The monetary policy committee led by, Reserve Bank of India(RBI) Governor Urjit Patel annouced on today the key interest rate- Repo Rate will remain unchanged at 6%. The move came despite a sharp slowdown in economic growth. The central bank had in August projected gross value added (GVA) growth of 7.3 per cent for 2017-18.
Five members of the RBI’s monetary policy committee voted today to keep rates unchanged, with one voting for at least a 25 bps cut. The RBI also kept the reverse repo rate unchanged at 5.75 per cent. The monetary policy committee also noted the short-term impact of GST on the economy. “The implementation of the GST so far also appears to have had an adverse impact, rendering prospects for the manufacturing sector uncertain in the short term. This may further delay the revival of investment activity, which is already hampered by stressed balance sheets of banks and corporates,” the RBI’s policy statement said.

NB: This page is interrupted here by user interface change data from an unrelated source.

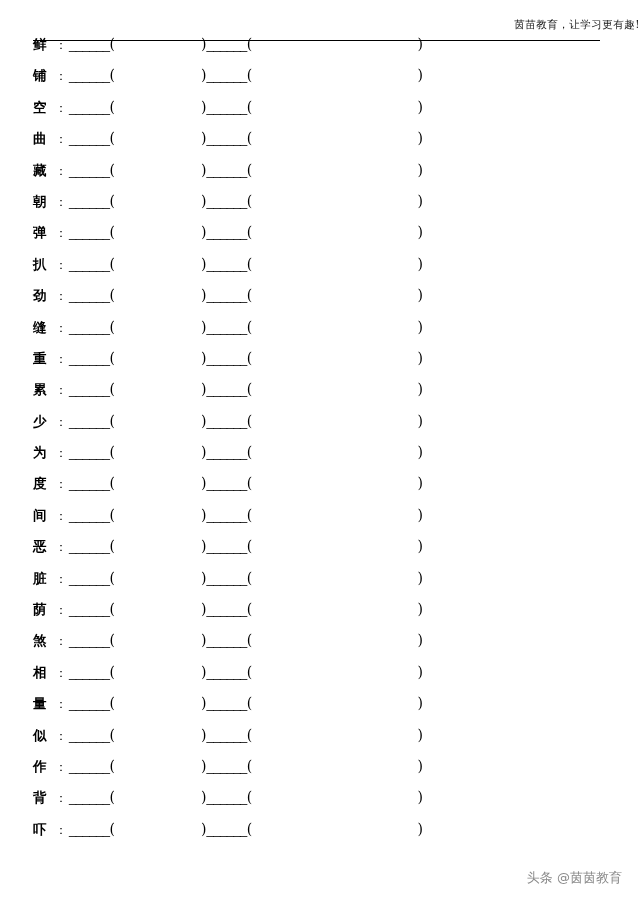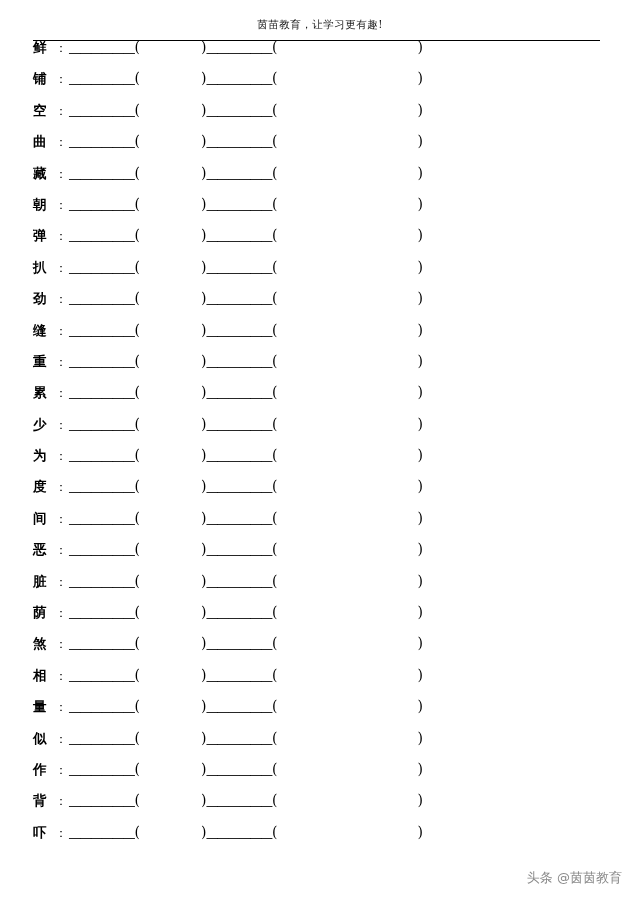--- a/index.html
+++ b/index.html
@@ -19,21 +19,21 @@
     left: 0; top: 0;
     width: 640px;
     height: 905px;
     background: #fff;
   }
   .header {
     position: absolute;
     left: 0;
     top: 18px;
     width: 640px;
-    text-align: center;
+    text-align: right;
     font-family: "DejaVu Serif", serif;
     font-size: 10.5px;
     color: #1a1a1a;
     letter-spacing: 0.5px;
   }
   .header-rule {
     position: absolute;
     left: 33px;
     top: 40px;
     width: 567px;
@@ -59,24 +59,24 @@
     font-weight: 700;
     color: #000;
     font-family: "DejaVu Sans", sans-serif;
   }
   .colon {
     font-size: 12px;
     color: #000;
     margin-right: 2px;
   }
   .blank {
-    font-size: 19px;
+    font-size: 13px;
     letter-spacing: -0.5px;
     color: #000;
-    font-family: Liberation Mono, monospace;
+    font-family: Liberation Sans, sans-serif;
   }
   .paren {
     font-size: 14px;
     color: #000;
     font-family: "DejaVu Serif", serif;
   }
   .seg1 { display: flex; align-items: baseline; width: 168px; }
   .seg2 { display: flex; align-items: baseline; width: 150px; }
   .seg3 { display: flex; align-items: baseline; }
   .gap-close { width: 72px; text-align: right; }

Three external benchmarks will be proposed by the interest rate review committee: Viral Acharya,Deputy Governor, RBI pic.twitter.com/9jafs6IxcC
— ANI (@ANI) October 4, 2017
GVA is a measurement of economic growth which strips away the effects of taxes and subsidies. Repo rate is the rate at which the central bank of a country (Reserve Bank of India in case of India) lends money to commercial banks in the event of any shortfall of funds. Repo rate is used by monetary authorities to control inflation.